##### Records to use #####
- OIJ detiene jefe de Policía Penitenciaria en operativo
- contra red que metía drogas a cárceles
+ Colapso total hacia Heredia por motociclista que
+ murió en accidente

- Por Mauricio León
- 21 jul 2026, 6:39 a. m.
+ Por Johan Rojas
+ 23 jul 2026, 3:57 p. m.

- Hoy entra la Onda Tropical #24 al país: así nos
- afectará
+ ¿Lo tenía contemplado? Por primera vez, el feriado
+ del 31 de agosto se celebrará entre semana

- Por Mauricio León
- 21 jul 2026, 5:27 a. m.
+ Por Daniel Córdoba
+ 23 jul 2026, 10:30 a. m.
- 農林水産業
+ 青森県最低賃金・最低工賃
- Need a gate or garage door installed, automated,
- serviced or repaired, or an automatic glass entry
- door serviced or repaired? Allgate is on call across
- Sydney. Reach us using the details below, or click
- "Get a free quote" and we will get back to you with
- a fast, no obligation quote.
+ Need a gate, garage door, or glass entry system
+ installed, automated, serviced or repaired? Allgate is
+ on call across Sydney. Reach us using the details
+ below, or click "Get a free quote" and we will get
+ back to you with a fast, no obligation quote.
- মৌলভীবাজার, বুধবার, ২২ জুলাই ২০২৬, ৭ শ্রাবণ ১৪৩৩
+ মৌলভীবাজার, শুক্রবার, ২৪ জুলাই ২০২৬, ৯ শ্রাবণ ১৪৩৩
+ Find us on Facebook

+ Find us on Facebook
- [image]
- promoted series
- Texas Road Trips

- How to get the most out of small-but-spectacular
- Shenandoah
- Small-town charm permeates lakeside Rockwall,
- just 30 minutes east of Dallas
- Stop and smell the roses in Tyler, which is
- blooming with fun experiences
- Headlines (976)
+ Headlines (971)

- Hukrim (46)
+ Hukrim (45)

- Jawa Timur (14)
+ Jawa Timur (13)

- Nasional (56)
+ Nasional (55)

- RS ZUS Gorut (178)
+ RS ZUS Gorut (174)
#####
### What the task requires
Across all the records above, how many lines hold the word "Need"? Answer with only that number.

### Task result
2